• TASK TO COMPLETE: Below are records; please write out exactly the lines from the first line through the line containing "(142, 782) none", with no pictures.

• GIVEN RECORDS:

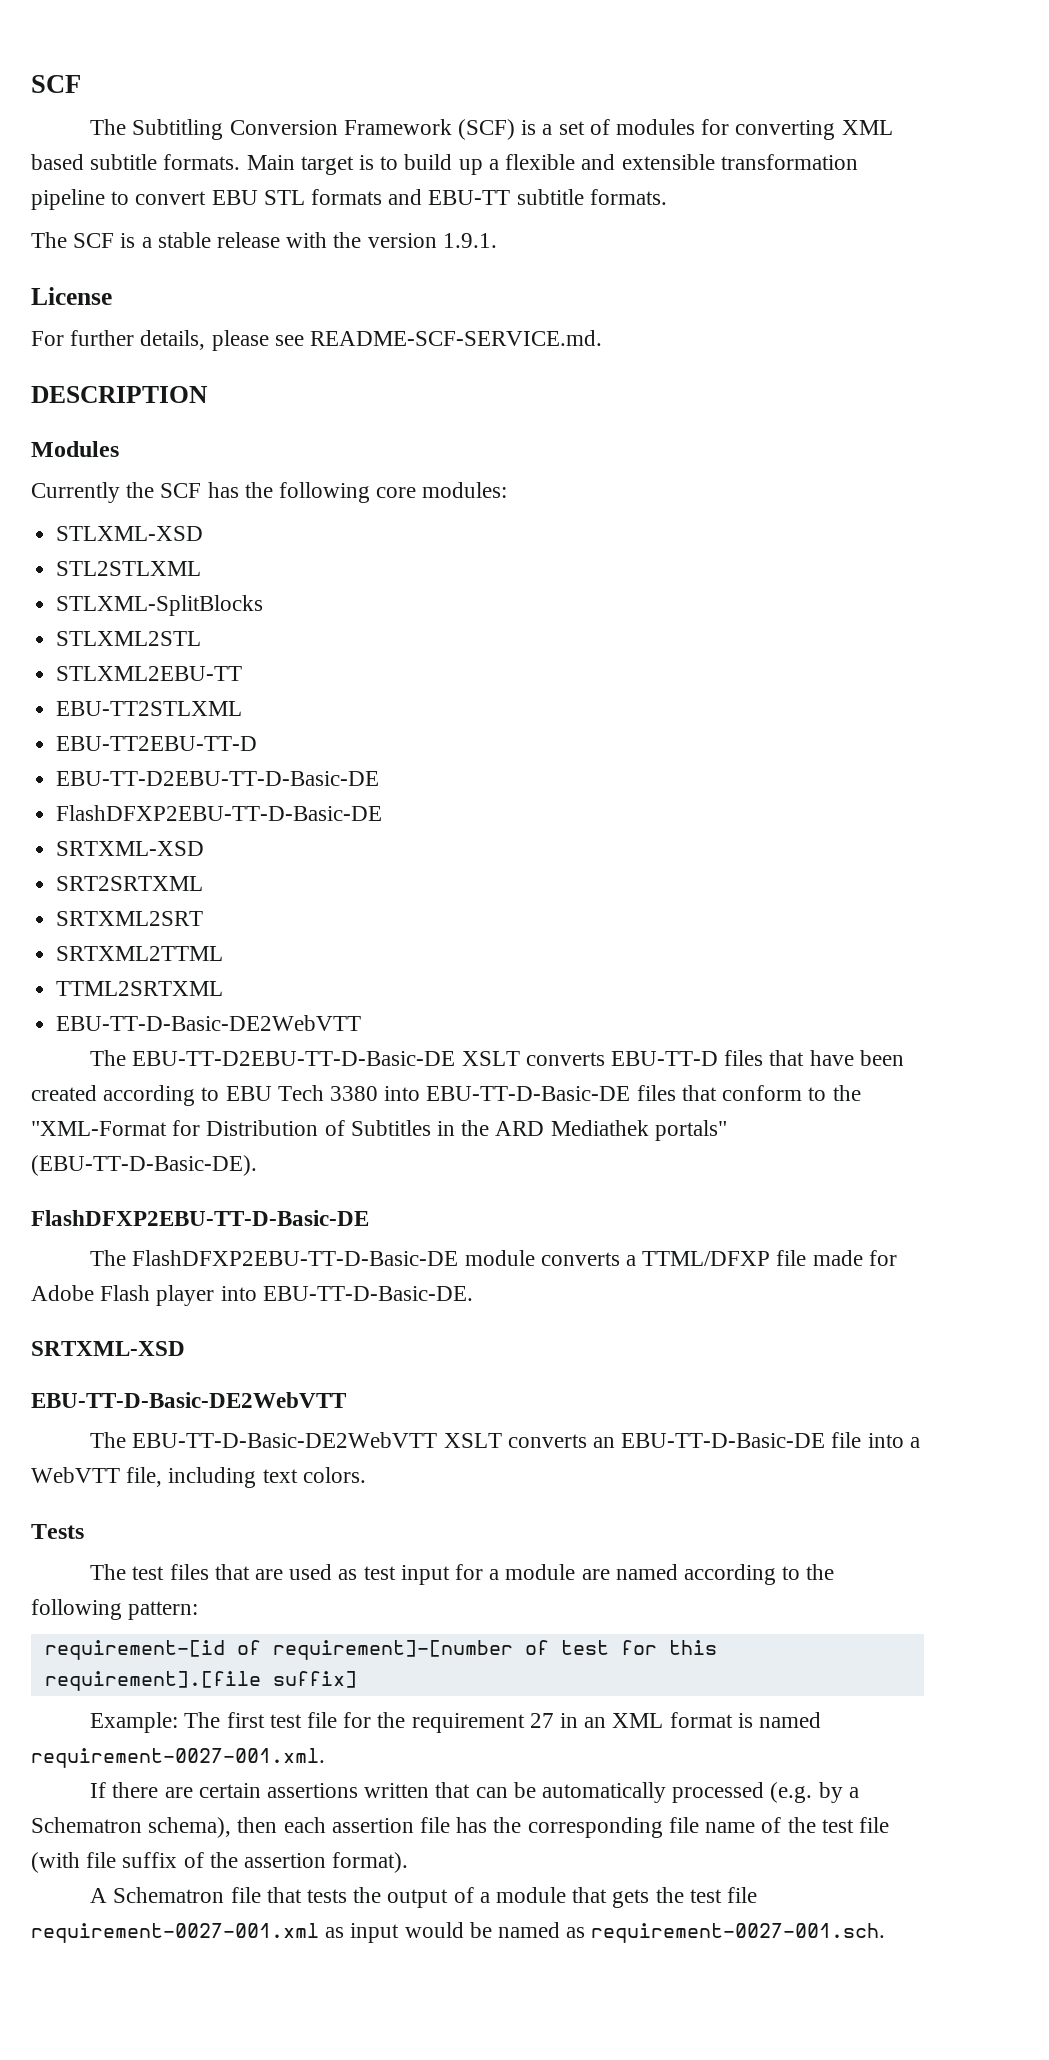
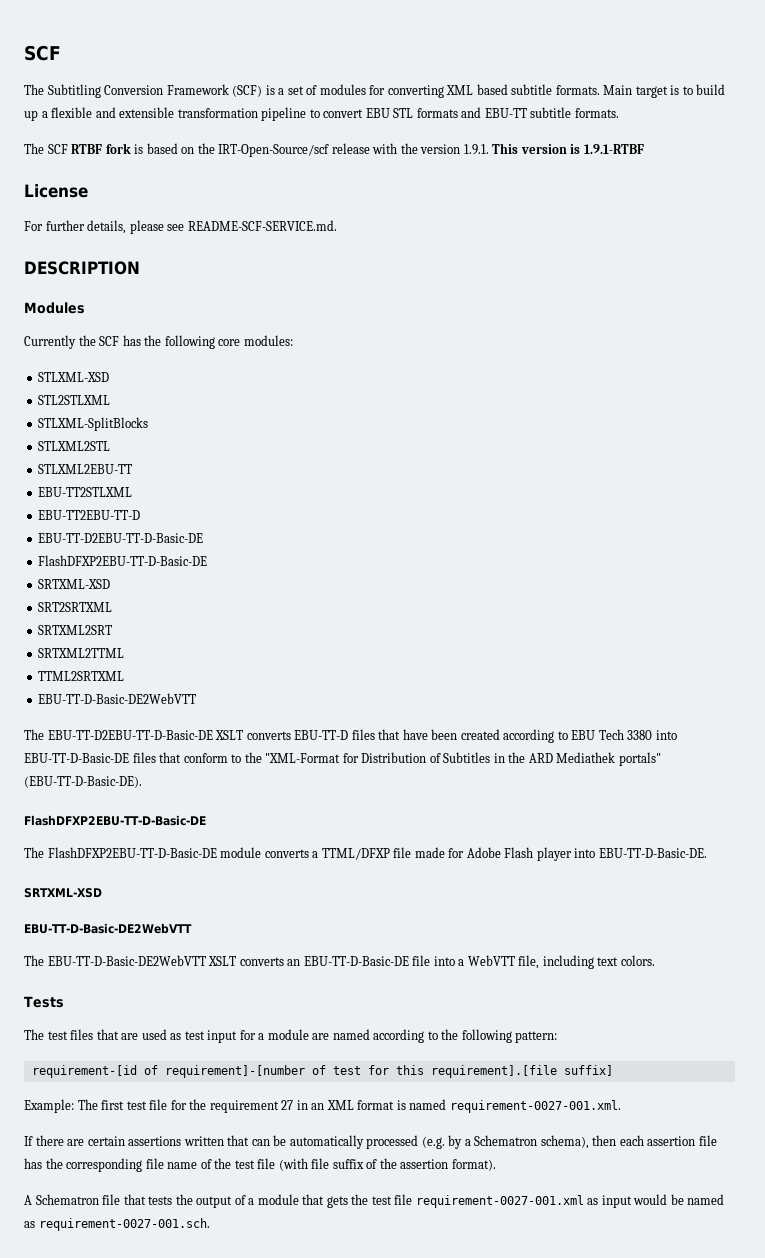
[120,232,211,248] is a stable -> [71,143,330,157] RTBF fork is based on the IRT-Open-Source/scf
(497, 240) none -> [492,143,644,154] This version is 1.9.1-RTBF

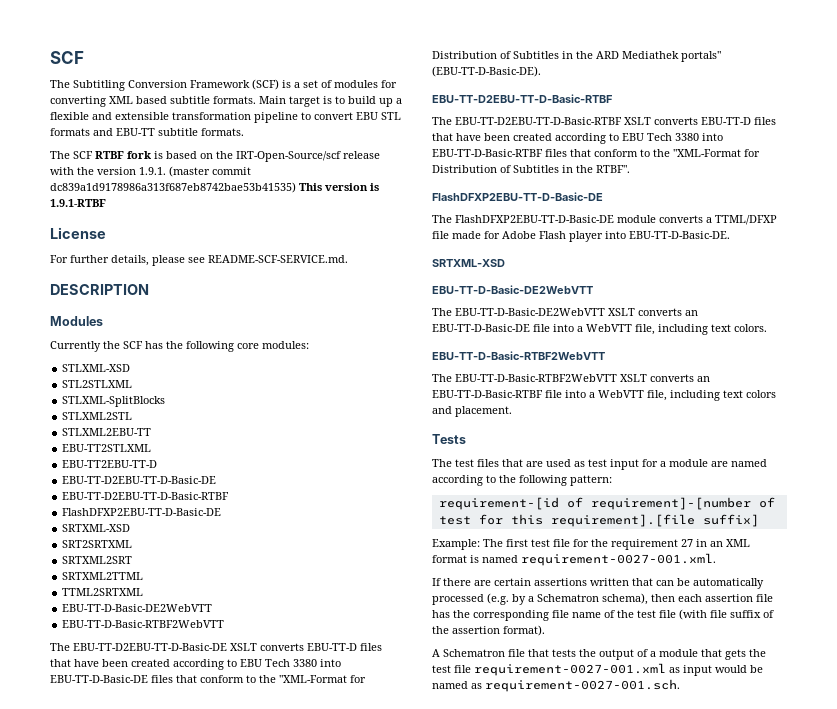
(489, 149) none -> [169,166,251,177] [50,182,296,193] (master commit dc839a1d9178986a313f687eb8742bae53b41535)
(204, 538) none -> [62,492,230,500] // EBU-TT-D2EBU-TT-D-Basic-RTBF
(197, 698) none -> [62,620,225,628] // EBU-TT-D-Basic-RTBF2WebVTT
(142, 782) none -> [432,94,612,103] [432,117,776,125] [432,133,723,144] [432,149,760,157] [432,165,630,173] // EBU-TT-D2EBU-TT-D-Basic-RTBF // The EBU-TT-D2EBU-TT-D-Basic-RTBF XSLT converts EBU-TT-D files that have been created according to EBU Tech 3380 into EBU-TT-D-Basic-RTBF files that conform to the "XML-Format for Distribution of Subtitles in the RTBF".
(655, 960) none -> [432,351,605,360] [432,374,710,382] [432,390,776,401] [432,406,512,417] // EBU-TT-D-Basic-RTBF2WebVTT // The EBU-TT-D-Basic-RTBF2WebVTT XSLT converts an EBU-TT-D-Basic-RTBF file into a WebVTT file, including text colors and placement.

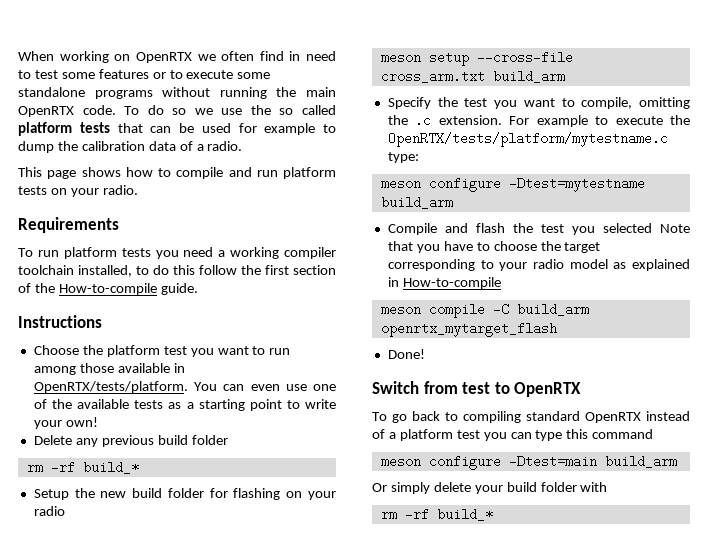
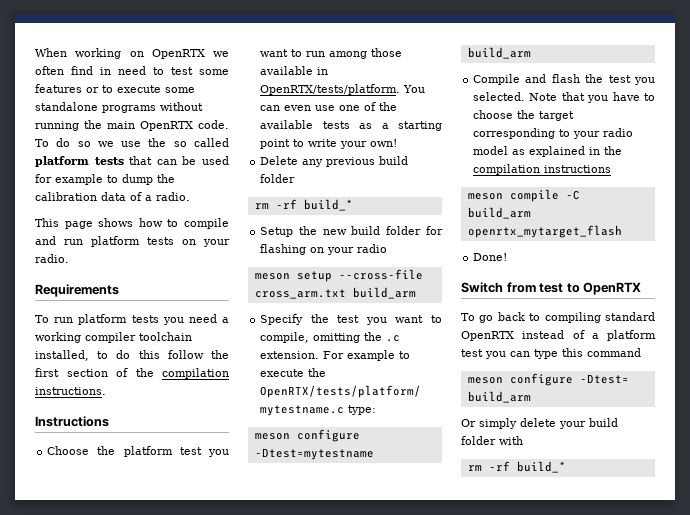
[58,283,198,295] How-to-compile guide. -> [162,368,229,379] [35,387,106,395] compilation instructions.
[602,223,652,233] selected -> [473,92,526,101] selected.
[402,277,501,289] How-to-compile -> [604,146,623,155] [473,164,612,175] the compilation instructions
[508,455,597,468] -Dtest=main -> [579,374,629,384] -Dtest=

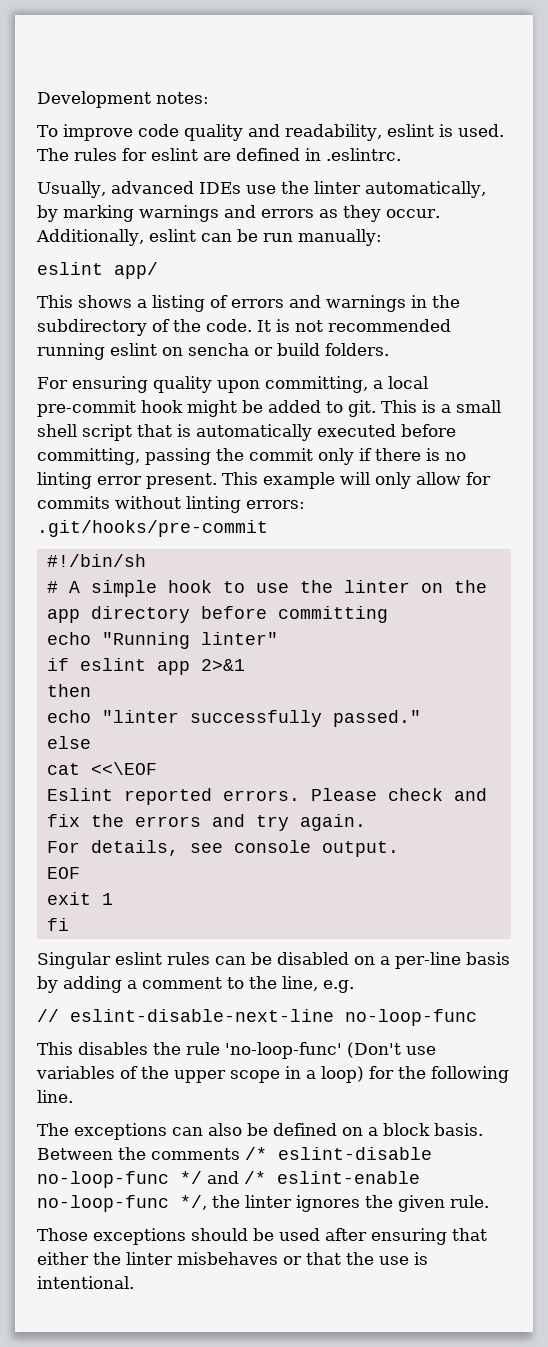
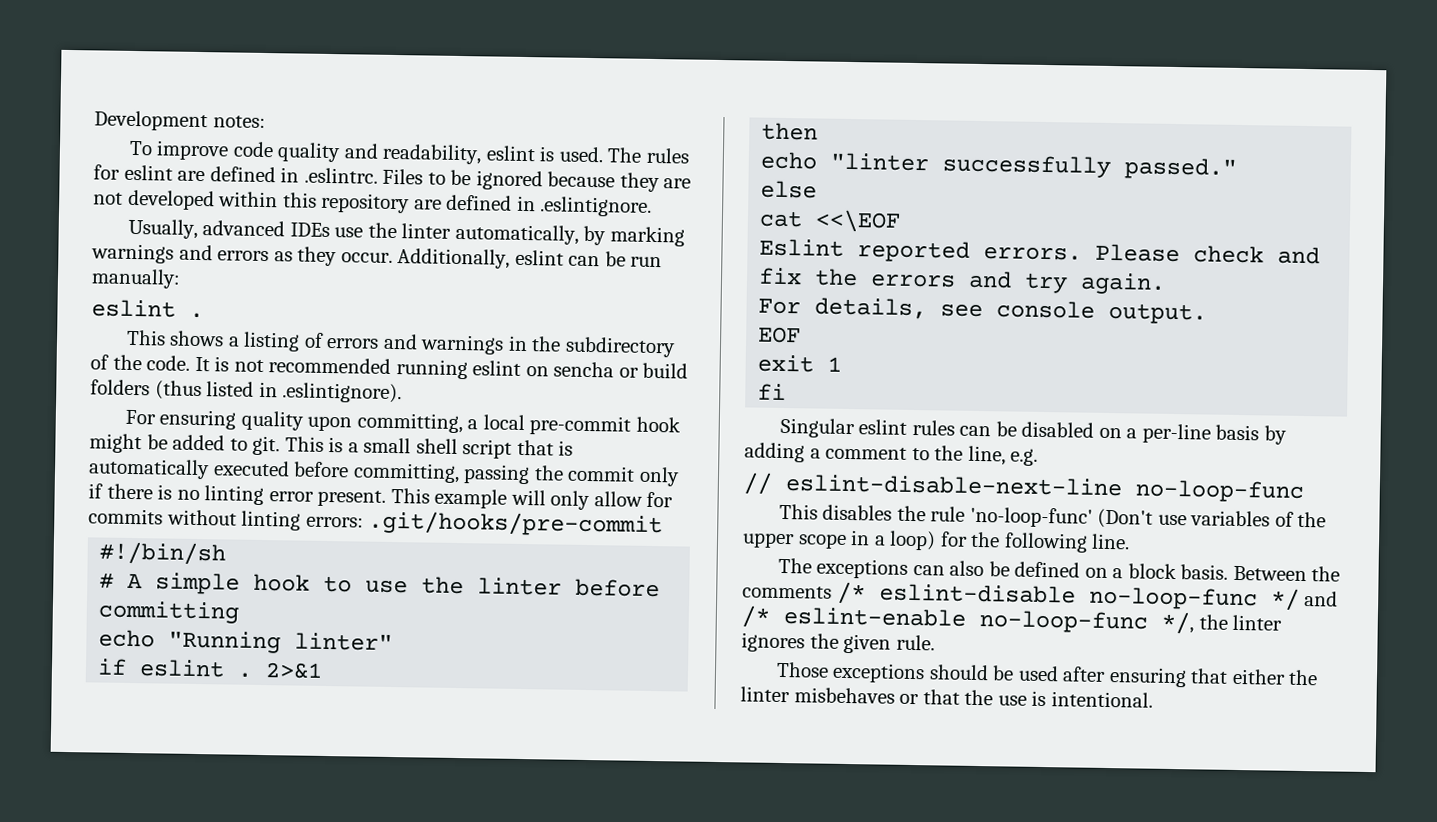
(401, 154) none -> [382,168,692,193] [93,189,653,217] Files to be ignored because they are not developed within this repository are defined in .eslintignore.
[114,262,158,279] app/ -> [189,312,204,319] .
[325,343,389,356] folders. -> [90,379,403,404] folders (thus listed in .eslintignore).
[420,580,487,593] [46,606,190,623] on the app directory -> (563, 586) none
[156,661,190,675] app -> [237,672,253,678] .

• EXERCISE ANSWER:
[120,232,211,248] is a stable -> [71,143,330,157] RTBF fork is based on the IRT-Open-Source/scf
(497, 240) none -> [492,143,644,154] This version is 1.9.1-RTBF

(489, 149) none -> [169,166,251,177] [50,182,296,193] (master commit dc839a1d9178986a313f687eb8742bae53b41535)
(204, 538) none -> [62,492,230,500] // EBU-TT-D2EBU-TT-D-Basic-RTBF
(197, 698) none -> [62,620,225,628] // EBU-TT-D-Basic-RTBF2WebVTT
(142, 782) none -> [432,94,612,103] [432,117,776,125] [432,133,723,144] [432,149,760,157] [432,165,630,173] // EBU-TT-D2EBU-TT-D-Basic-RTBF // The EBU-TT-D2EBU-TT-D-Basic-RTBF XSLT converts EBU-TT-D files that have been created according to EBU Tech 3380 into EBU-TT-D-Basic-RTBF files that conform to the "XML-Format for Distribution of Subtitles in the RTBF".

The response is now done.